NBR Revenue Composition
NBR revenue grew from BDT 51,136 crore in FY2010 to BDT 275,800 crore in FY2024, a 5.4x increase. Income tax rose from 23.1% to 38.1% of total revenue, while customs fell from 19.2% to 11.8%, reflecting tariff rationalization and a slowly broadening domestic base. (Source: NBR Annual Reports FY2010-FY2024.)
VAT Efficiency Decline
VAT C-efficiency (actual VAT as a share of what a perfectly enforced VAT on observed consumption would yield) peaked at 18.9% in FY2012, fell to 12.8% in FY2022, and recovered partially to 14.5% in FY2024. A VAT system that became less efficient every year for a decade is not a tax system with a compliance problem; it is a policy problem. Returning C-efficiency to 18.9% on current consumption would add approximately 0.8 percentage points of GDP. (Source: NBR; BDPolicyLab computation.)
Peer Comparison and Tax Gap
Among available peer observations, Bangladesh ranks near the bottom in tax revenue as a share of GDP. Thailand collected 15.3% in 2024, Indonesia 11.1% (most recent observation), and Vietnam approximately 16 to 19 percent depending on the year. The tax gap relative to the peer median of 15% implies $31 billion in forgone annual revenue at 2021 GDP. (Source: World Bank WDI; IMF.)
Tax Buoyancy
Tax buoyancy (elasticity of tax revenue with respect to GDP) is 1.05 over the full sample, indicating the system is marginally elastic (revenue growing faster than GDP). Rolling 5-year estimates show significant variation, reflecting uneven policy and compliance effects. At 1.0, a flat ratio cannot be substantially reformed through economic growth alone; explicit base-broadening is required. (Source: BDPolicyLab rolling OLS on IMF/WB data.)

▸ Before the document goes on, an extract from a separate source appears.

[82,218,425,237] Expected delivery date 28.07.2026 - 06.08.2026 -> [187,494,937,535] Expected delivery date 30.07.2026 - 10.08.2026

Chapter close: The revenue trajectory is not a temporary cyclical dip. It is a structural equilibrium that thirty-four years of government policy has permitted to persist. LDC graduation removes the buffer that allowed this equilibrium to be fiscally viable.
Chapter 2
Expenditure Analysis
Bangladesh's budget allocation in FY2024 shows education at 19.4% of total budget, health at 9.1%, defense at 9.7%, and interest payments at 20.8%. Interest payments have overtaken education as the single largest line item, driven by rising domestic debt costs and megaproject external borrowing. (Source: Ministry of Finance Budget in Brief FY2024.)
Annual Development Programme
The Annual Development Programme (ADP) grew from BDT 30,500 crore in FY2010 to BDT 277,600 crore in FY2024, a 9.1x expansion. Execution, however, ran at 80.8% in FY2024, implying BDT 53,299 crore in unspent allocation. Procurement delays, land acquisition bottlenecks, and capacity constraints in implementing agencies are the recurring causes. (Source: IMED ADP Progress Report FY2024.)
Subsidy Burden
Total subsidies reached BDT 69,500 crore in FY2024, with energy subsidies at 44.9% of the total. The energy subsidy surge in FY2022-23 (BDT 60,000 crore, energy share 48.0%) was driven by global fuel price shocks and crowded out development spending. (Source: Ministry of Finance.)
Interest Burden and Crowding Out
Interest payments consumed 34.3% of NBR revenue in FY2024, up from 28.9% in FY2015. This ratio has risen because both domestic borrowing costs and the external debt stock have grown faster than revenue. Every additional taka absorbed by interest service is a taka unavailable for education, health, or infrastructure. (Source: Ministry of Finance; NBR.)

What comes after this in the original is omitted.